Ensuring statistical reproducibility of ocean model simulations in the age of hybrid computing...

by Salil Mahajan
Publication Type
Conference Paper
Journal Name
Proceedings of the Platform for Advanced Scientific Computing Conference (PASC)
Book Title
PASC '21: Proceedings of the Platform for Advanced Scientific Computing Conference
Publication Date
Page Numbers
1 to 9
Publisher Location
New York, United States of America
Conference Name
Platform for Advanced Scientific Computing Conference (PASC 21)
Conference Location
Geneva, Switzerland
Conference Sponsor
ACM, sighpc,cscs
Conference Date
-

Novel high performance computing systems that feature hybrid architectures require large scale code refactoring to unravel underlying exploitable parallelism.
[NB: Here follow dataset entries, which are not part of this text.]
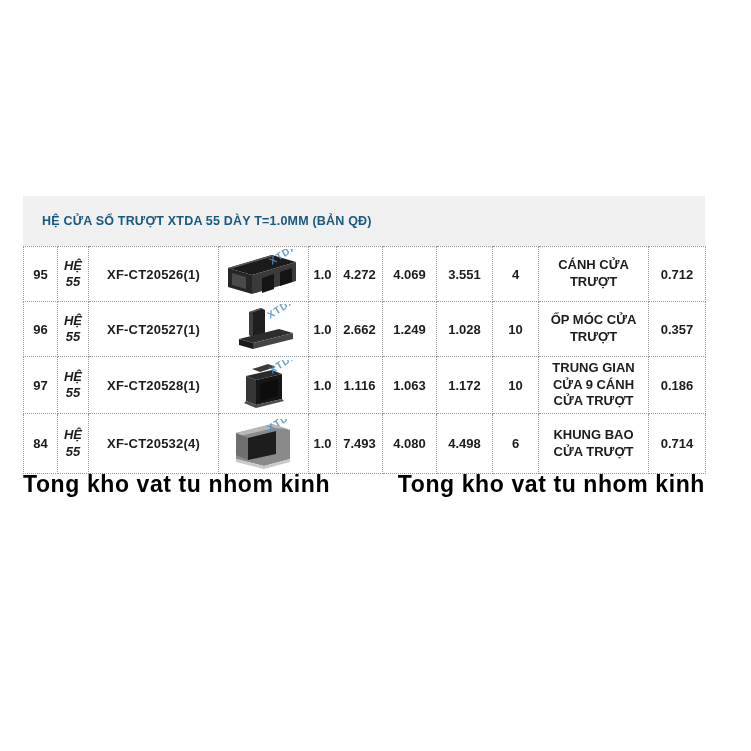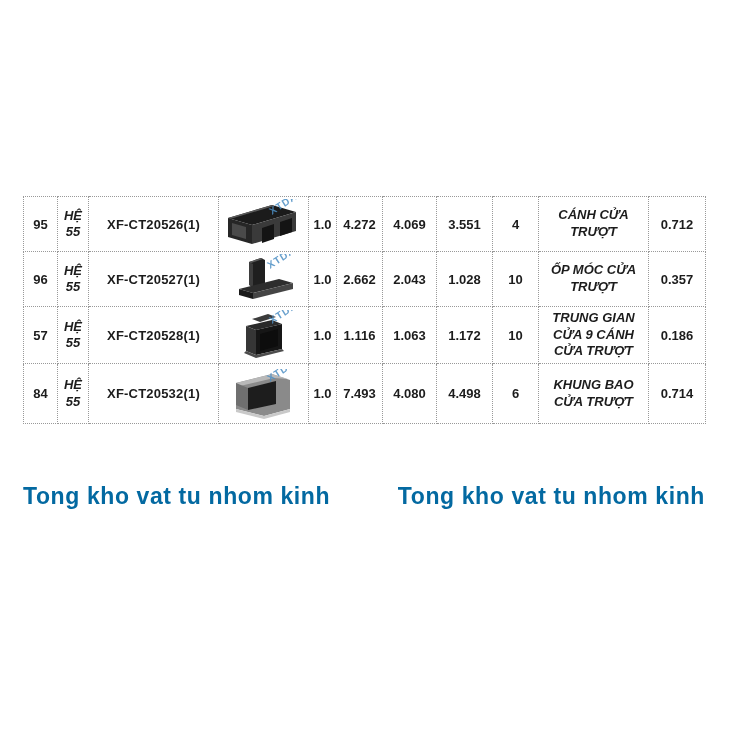"HỆ CỬA SỔ TRƯỢT XTDA" div.header-band { html: none -> <div> <span>HỆ CỬA SỔ TRƯỢT XTDA 55 DÀY T=1.0MM (BẢN QĐ)</span> </div> }
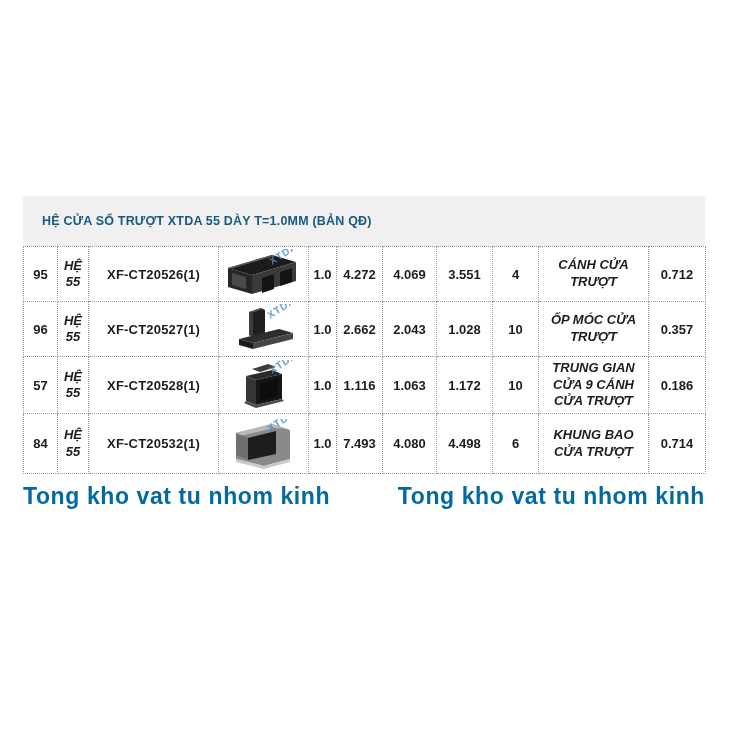"CÁNH CỬA TRƯỢT" td.name { font-style: italic -> none }
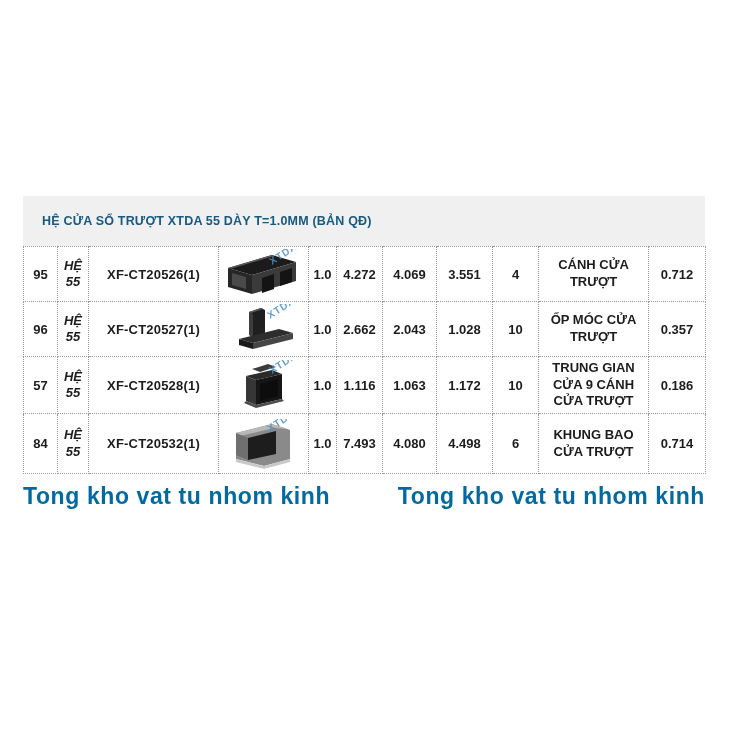"2.043" td { text: 2.043 -> 1.249 }
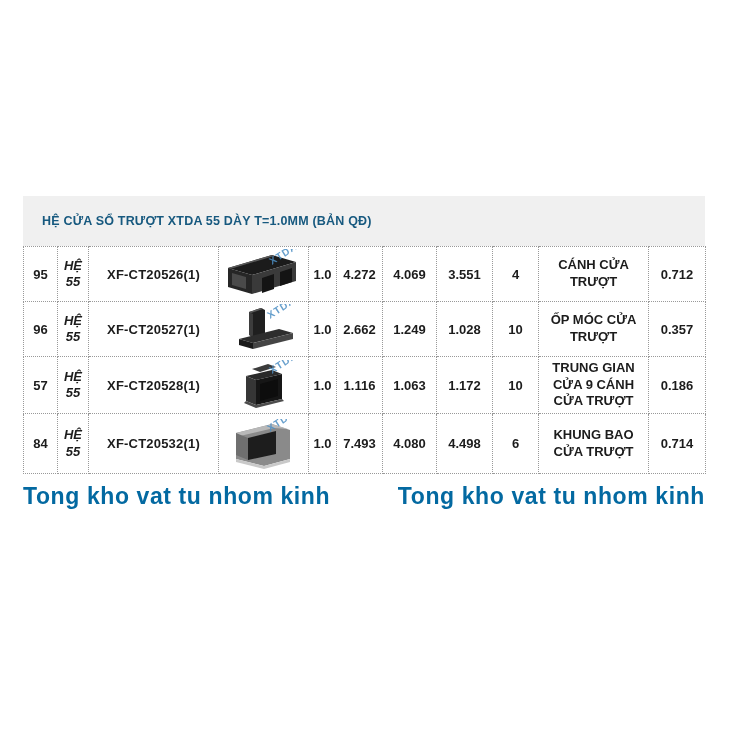"57" td { text: 57 -> 97 }
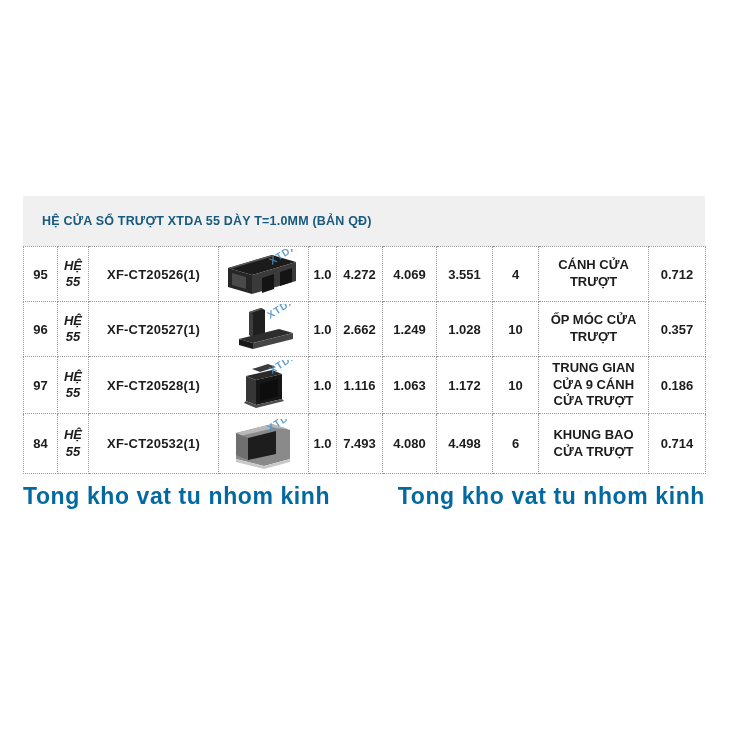"XF-CT20532(1)" td.code { text: 1 -> 4 }
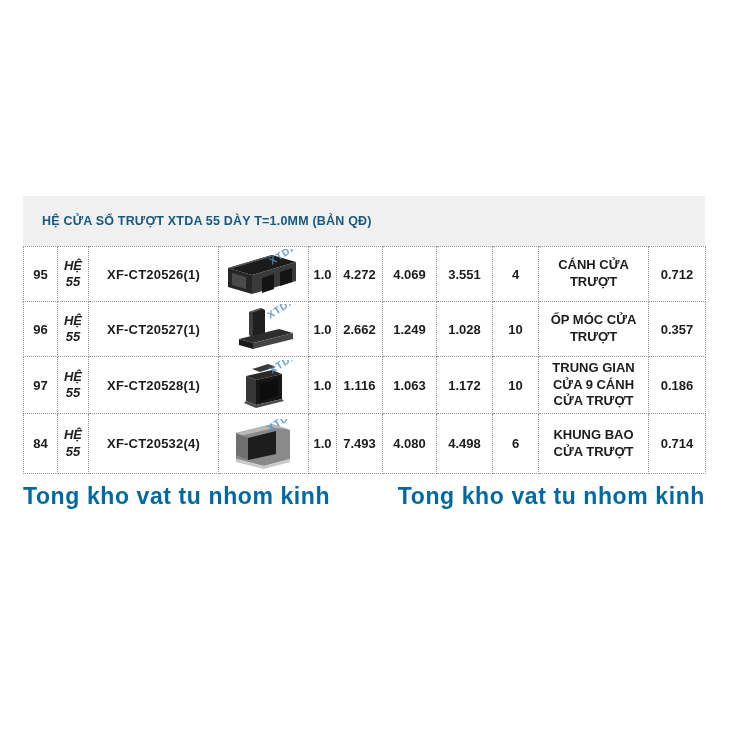"Tong kho vat tu nhom" .wm { color: #0369a1 -> #000000; margin-top: 12px -> none }
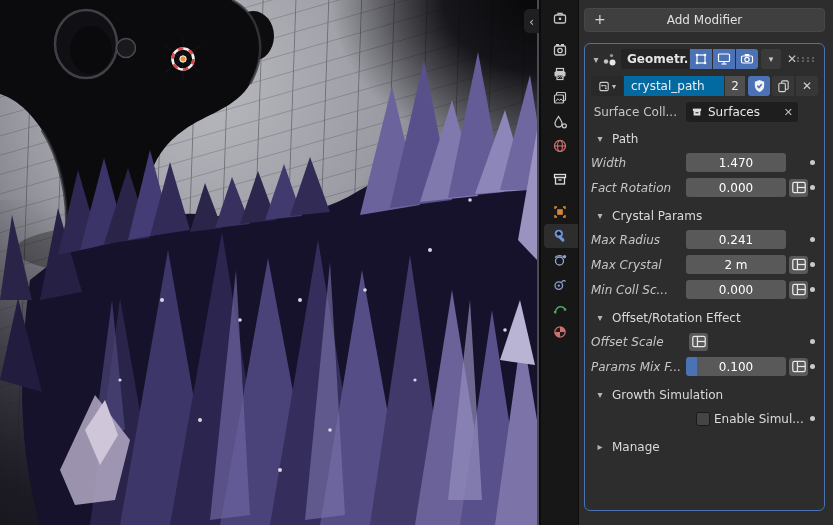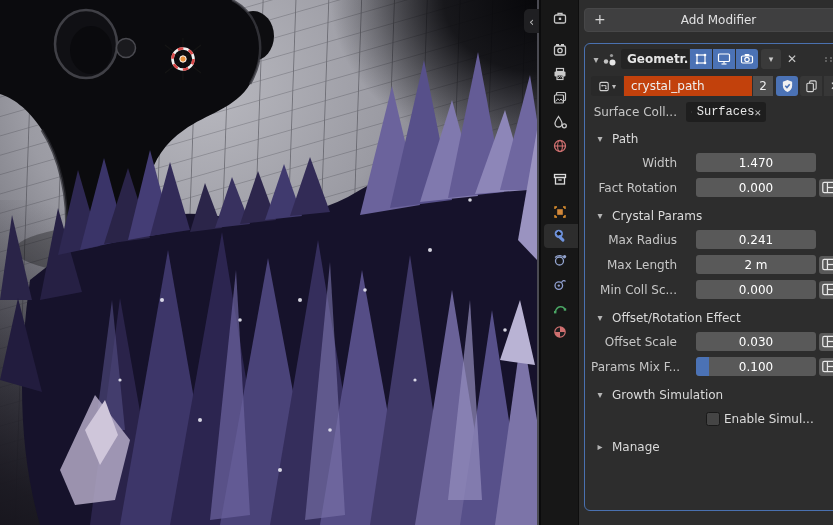"crystal_path" .ngfield { background: #c2410c -> #0369a1 }
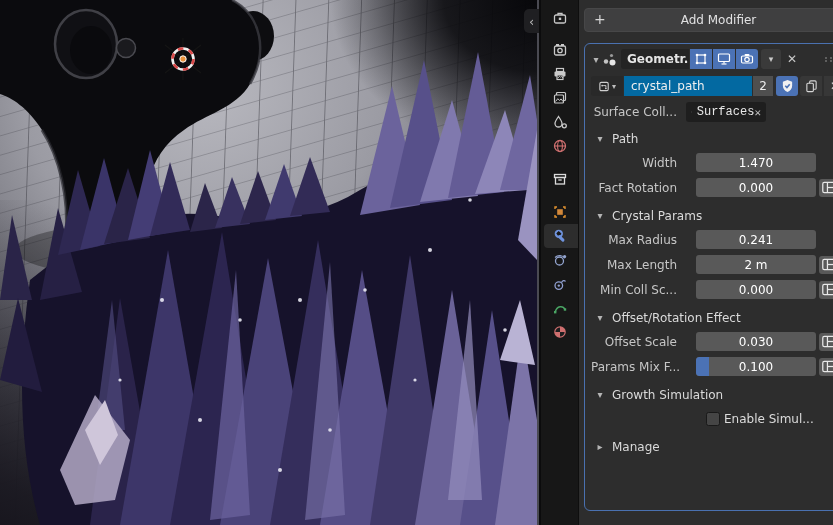"Surfaces" .collfield { font-family: Liberation Mono, monospace -> none; width: 80px -> 112px }
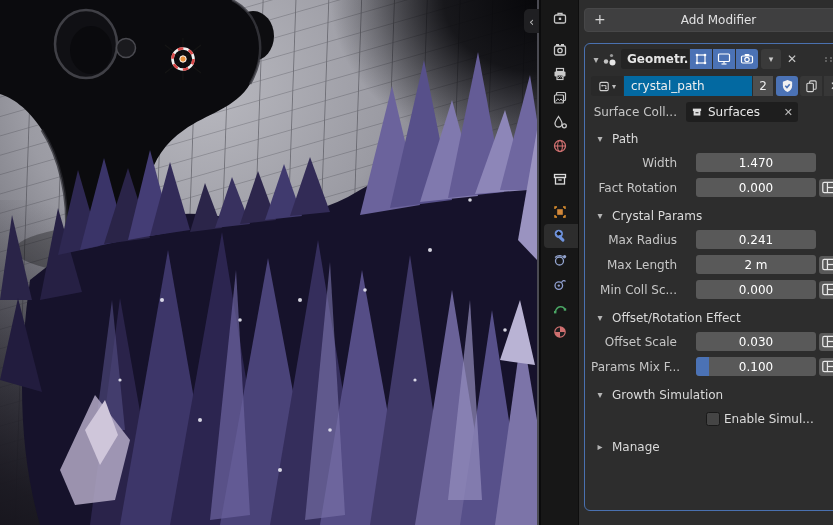"Width" .plabel { font-style: none -> italic; padding-right: 19px -> 9px; text-align: right -> left }
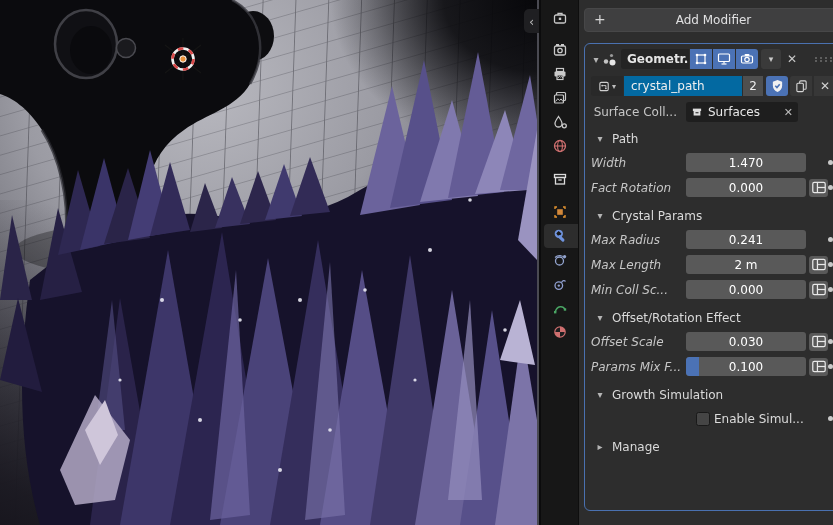"1.470" .pfield { width: 120px -> 100px }
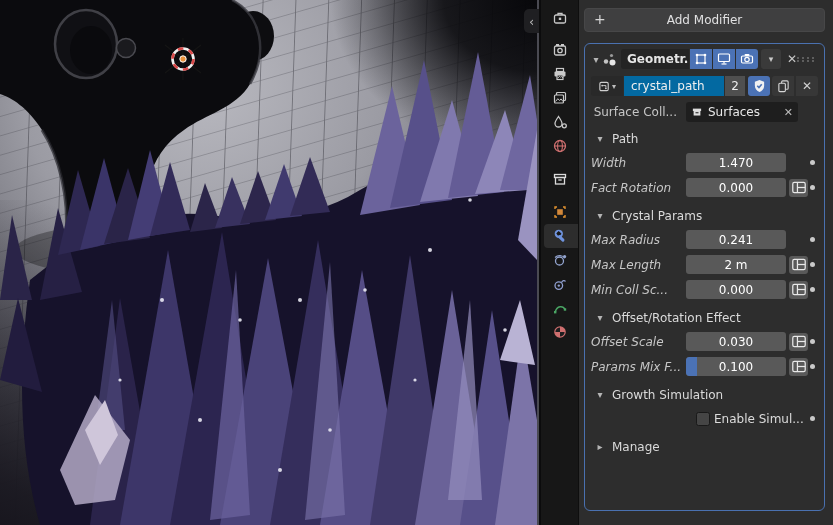"Max Length" span.plabel { text: Length -> Crystal }
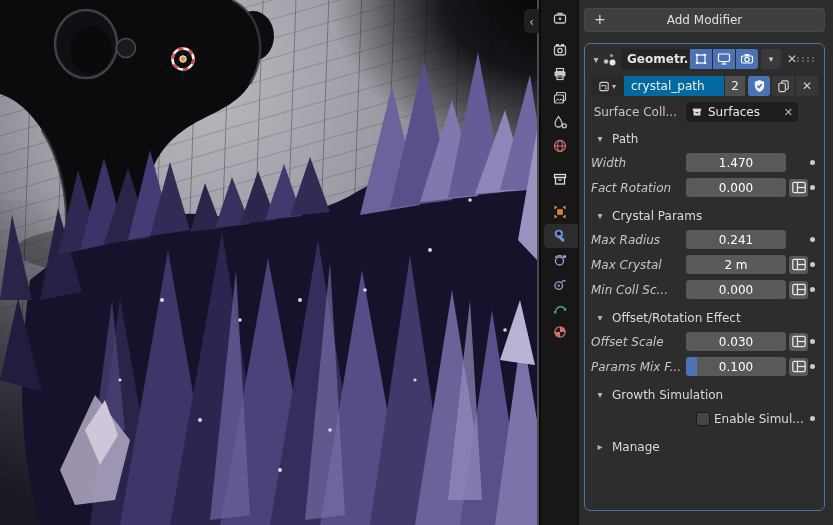"0.030" span.pfield { html: <span> <span>0.030</span> </span> -> none }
Such redesign can often be accompanied with machine-precision changes as the order of computation cannot always be maintained. For chaotic systems like climate models, these round-off level differences can grow rapidly. Systematic errors may also manifest initially as machine-precision differences. Isolating genuine round off level differences from such errors remains a challenge. Here, we apply two-sample equality of distribution tests to evaluate statistical reproducibility of the ocean model component of US Department of Energy's Energy Exascale Earth System Model (E3SM). A 2-year control simulation ensemble is compared to a modified ensemble as a test case - after a known non-bit-for-bit change in a model component is introduced - to evaluate the null hypothesis that the two ensembles are statistically indistinguishable. To quantify the false negative rates of these tests, we conduct a formal power analysis using a targeted suite of short simulation ensembles. The ensemble suite contains several perturbed ensembles, each with a progressively different climate than the baseline ensemble - obtained by perturbing the magnitude of a single model tuning parameter, the Gent and McWilliams κ, in a controlled manner. The null hypothesis is evaluated for each of perturbed ensembles using these tests. The power analysis informs on the detection limits of the tests for given ensemble size allowing model developers to evaluate the impact of an introduced non-bit-for-bit change to the model.